Automatic Music Generation – Generate Music using LSTM

FREE Online Courses: Enroll Now, Thank us Later!

With this Machine Learning Project, we will be building an automatic music generation. Automatic music generation is a system that will be given some initial music notes and the algorithm is trained in a way that it will predict what the next note is. Then we will combine this note with the initial notes and will again pass it to the system and it will predict the next node for us. This way we are going to get new notes every time and we will combine all these notes to generate nice music.

So, let’s start with the project.

Music Generation

Humans have created music for a very long time. The Seikilos Epitaph from the first or second century AD is the first full musical composition, according to the book “Ancient Greek Music: A Survey”.

These days, the music instrument’s digital interface (midi), which transmits data like pitch and duration, is the protocol used by electronic instruments to connect to a computer. Without having an actual orchestra, composers can create orchestras using midi. Each instrument in the orchestra could be produced via MIDI. The digital audio workstation (DAW) is the industry standard for recording, editing, mastering, and mixing in modern audio production. You can independently play each channel to the electronic instruments or synthesizers linked to this DAW. Several algorithmic composition approaches include the Markov model, generative grammars, transition networks, artificial neural networks, etc.

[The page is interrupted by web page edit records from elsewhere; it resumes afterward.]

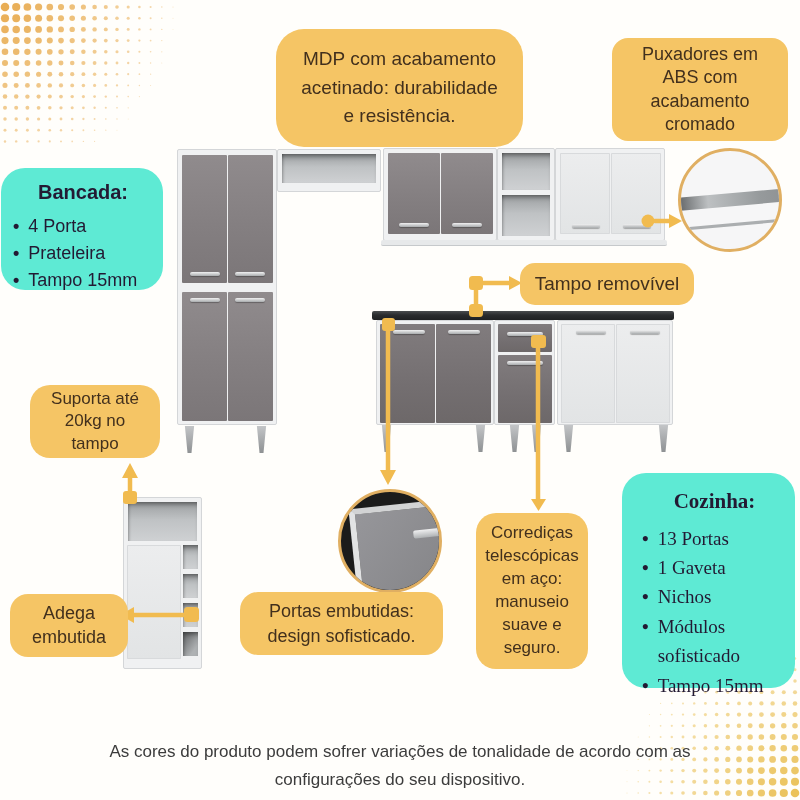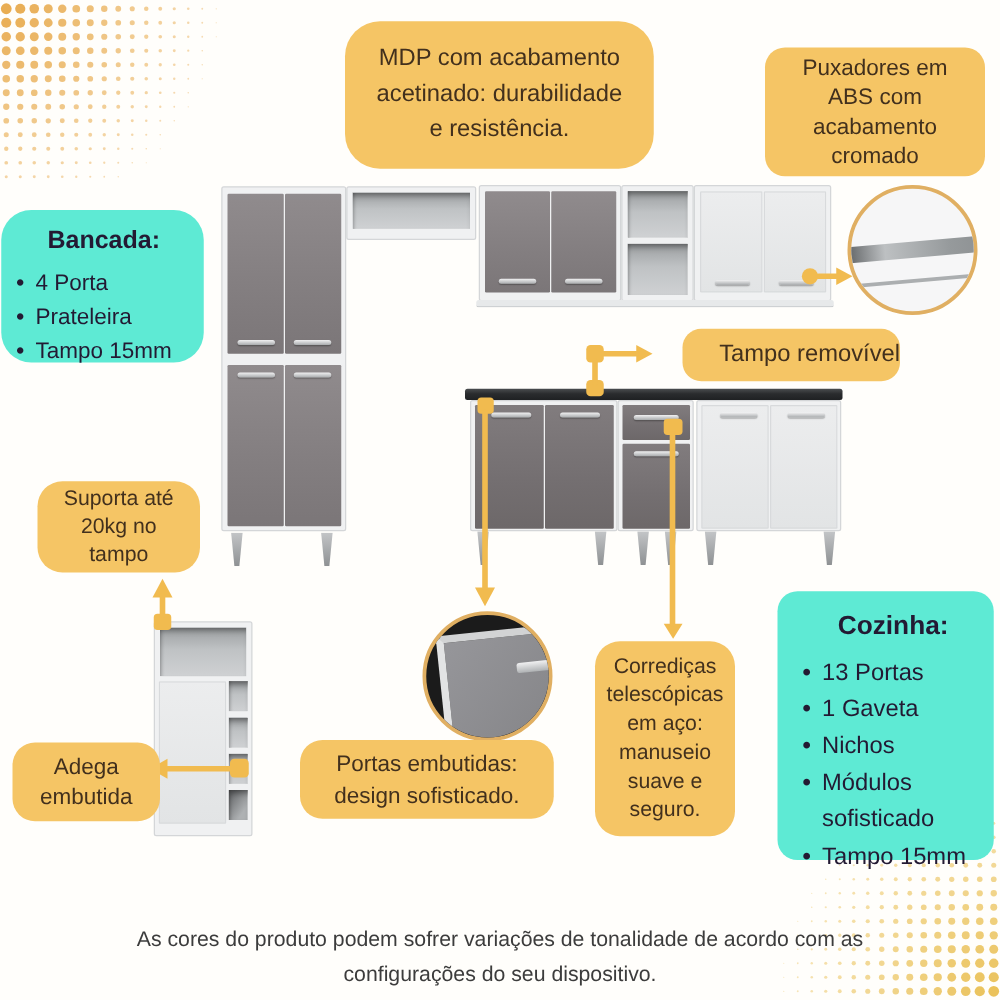"MDP com acabamento acetinado:" div.callout { top: 17px -> 29px }
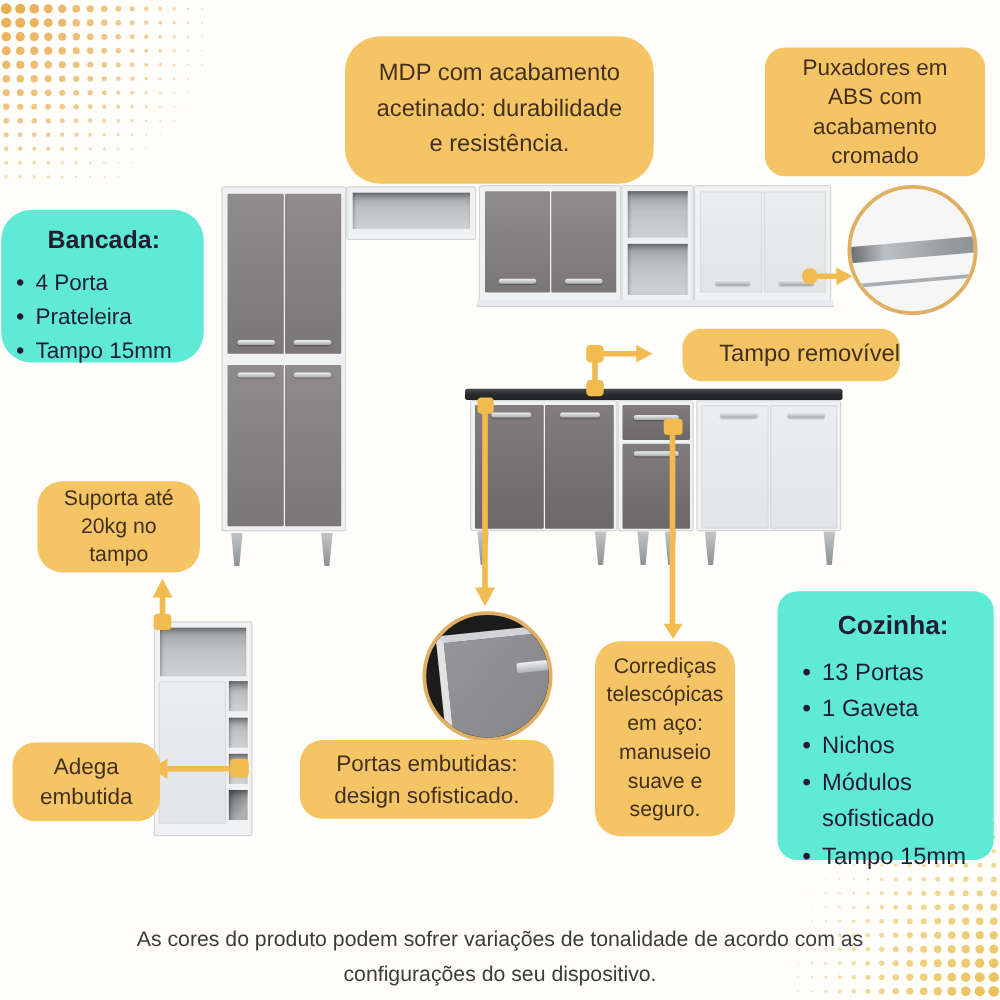"Tampo removível" div.callout { justify-content: flex-end -> none; left: 546px -> 520px }
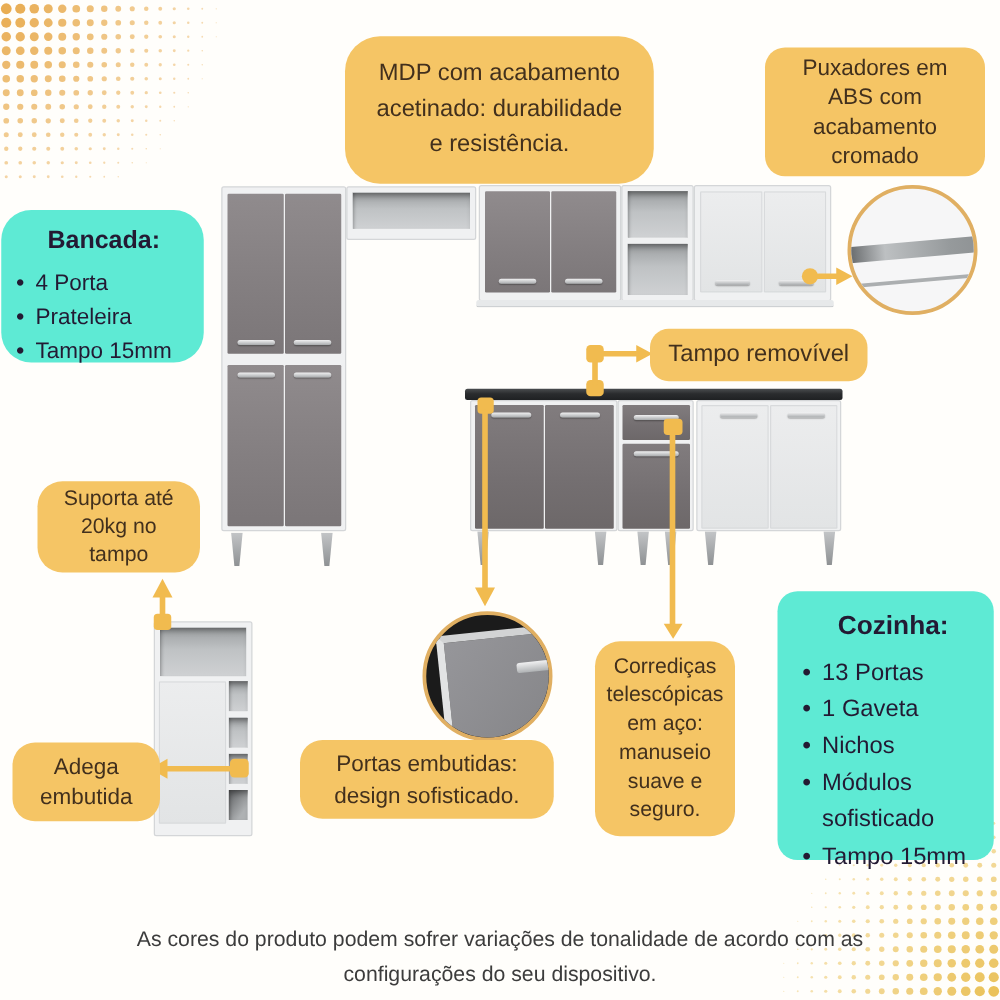"Cozinha:" div.card { border-radius: 16px -> 24px; font-family: none -> Liberation Serif, serif }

In this machine learning project, we will be building a system that will generate music by itself and the algorithm we will use is LSTM.

RNN

RNNs belong to the feed-forward family of neural networks. They differ from other feed-forward networks in that they may send data over time increments. An RNN evaluates a series of inputs xt and outputs yt that are indexed by a parameter t that denotes the time rather than a single input x and a single output y.

To compute the next value for a hidden layer (ht + 1), the outputs from a hidden layer (ht + 1) essentially reenter themselves as an additional input. As a result, the network may benefit from both recent and historical data. It can also pick up knowledge from series, such as temporal ones. The following image shown below describes how RNN can be viewed as many copies of a Feed-Forward ANN working together in a chain.

Recurrent networks have a training issue since backpropagation across time made estimating gradients (BPTT) difficult. The vanishing gradient problem, which is caused by over-minimizing or amplifying effects, is represented via backpropagation through time. The BPTT algorithm calculates the gradient of each step in an unrolled graph using a back-propagation technique.

The Model Architecture

In this machine learning project, we will train midi data using the Long Short-Term Memory (LSTM) approach and subjectively assess music output. A recurrent neural network (RNN) can be used as an input for a properly encoded midi file. However, learning how to switch between musical forms is difficult.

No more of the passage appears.